Singer and her team are still trying to control the Internet, says report

Apr 25, 2013 10:46 GMT  ·  By

Right after the Super Bowl 2013, when Beyonce took to the stage and delivered what many of her fans considered the best Halftime performance of all times, very unflattering photos of her started to emerge online. The same won’t happen with her ongoing Mrs. Carter World Tour.

At least, not if her team of publicists and attorneys has a say in it, according to a new report by Jezebel.

This is the same e-zine that, after the Super Bowl, got a letter from Beyonce’s attorneys to take down several unflattering pics, as we also reported at the time – a demand they did not comply with.

Because asking nicely proved ineffective, Beyonce’s people are now trying to nab the evil in the bud, by denying access to photographers at her shows.

This way, the bloggers would have no photos to pass around, refuse to take down and turn into hilarious memes, like so.

“This time around, pre-approved photos […] in which Beyoncé looks beautiful and angelic in white and/or goddess-like in a coral gown – were ‘officially’ released by Parkwood Entertainment, the company Beyonce founded in 2008,” Jezebel writes.

The photo credit confirms that it’s approved by her people.

“The photo credit reads ‘Photo by Frank Micelotta/Invision for Parkwood Entertainment/AP Images,’ meaning that although news outlets are downloading the images from news agency AP, the photographer was hired by Parkwood, and, we can assume, given explicit instructions about what kind of performance photos are acceptable to Bey,” adds the same media outlet.

However, as these things go, once you try to ban something, it’s suddenly everything that people are talking about, just like it happened to the first round of unflattering photos.

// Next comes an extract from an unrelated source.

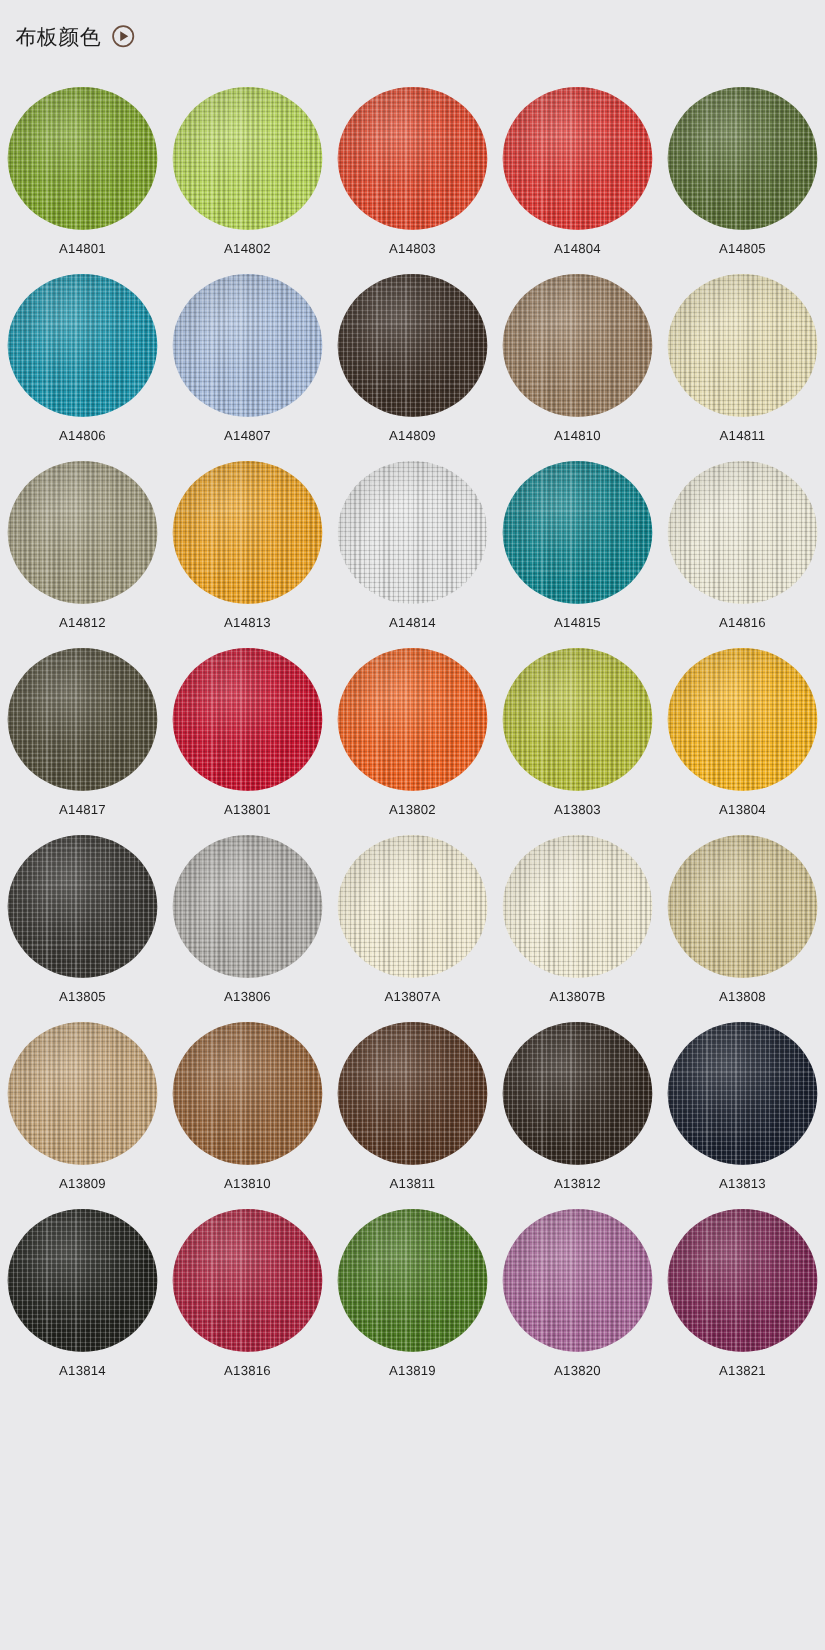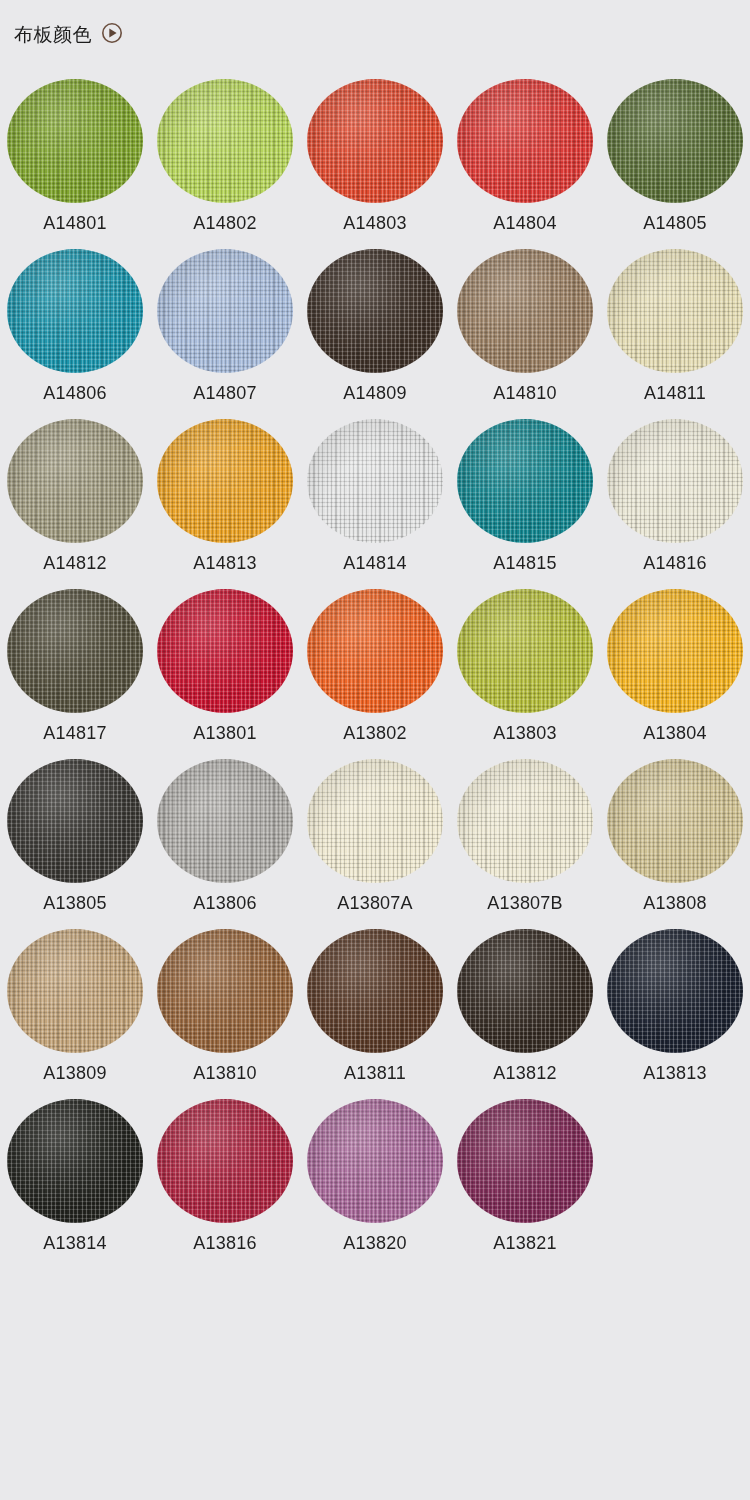"A14801" .label { font-size: 18px -> 12px }
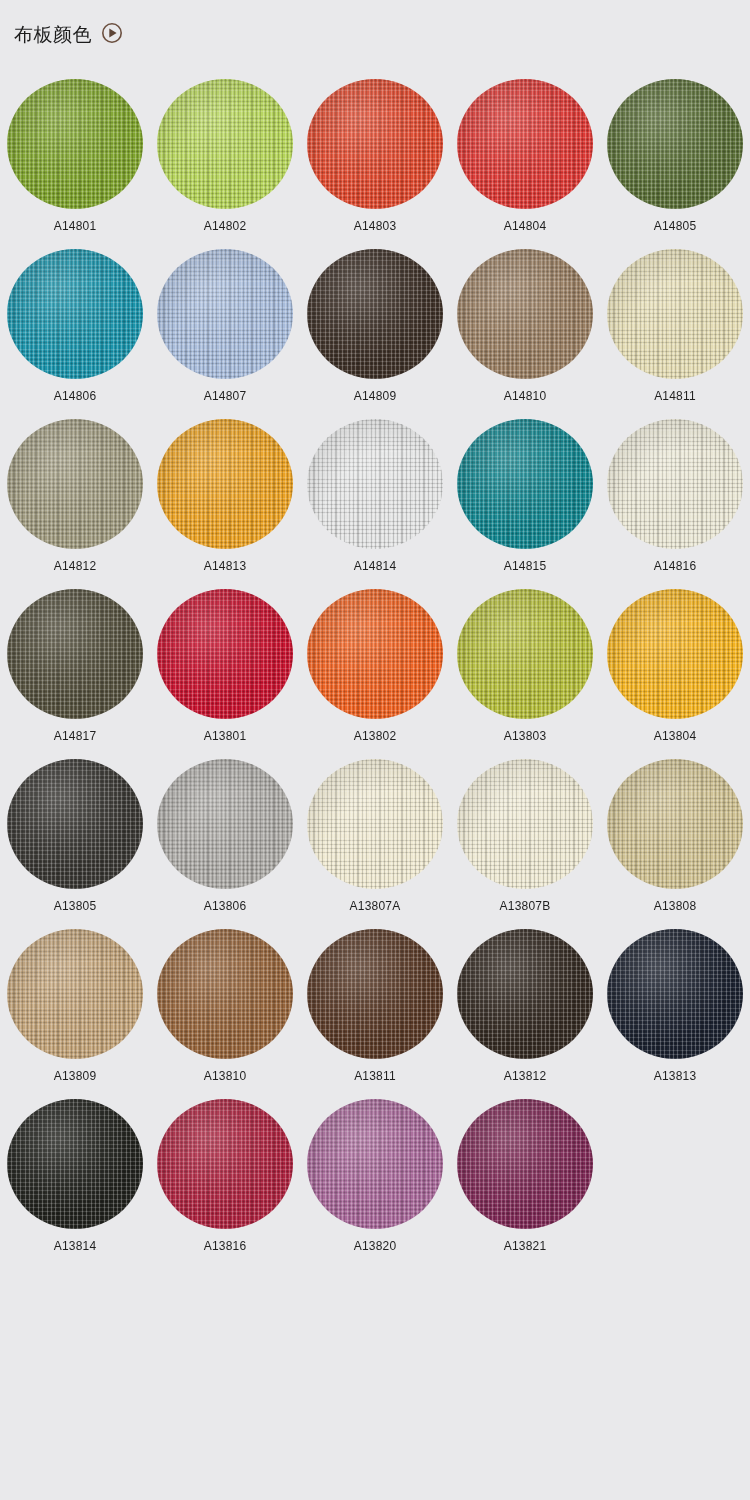"A13819" div.cell { html: none -> <div> <div></div> <div>A13819</div> </div> }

If she’d just let them be, people would have probably forgotten about them but, by trying and failing to ban them, she helped them become the hottest thing online.

“But we all know how media works – they will do anything possible to get images that other publications don’t have. If they can’t send a photographer to give them original photos, the next best thing they can do is buy photos from fans in the front rows in the arena (cameras were not allowed, but no one can take away phones),” Noam Galai of the FStoppers writes.

In other words, there’s no way Beyonce can win this.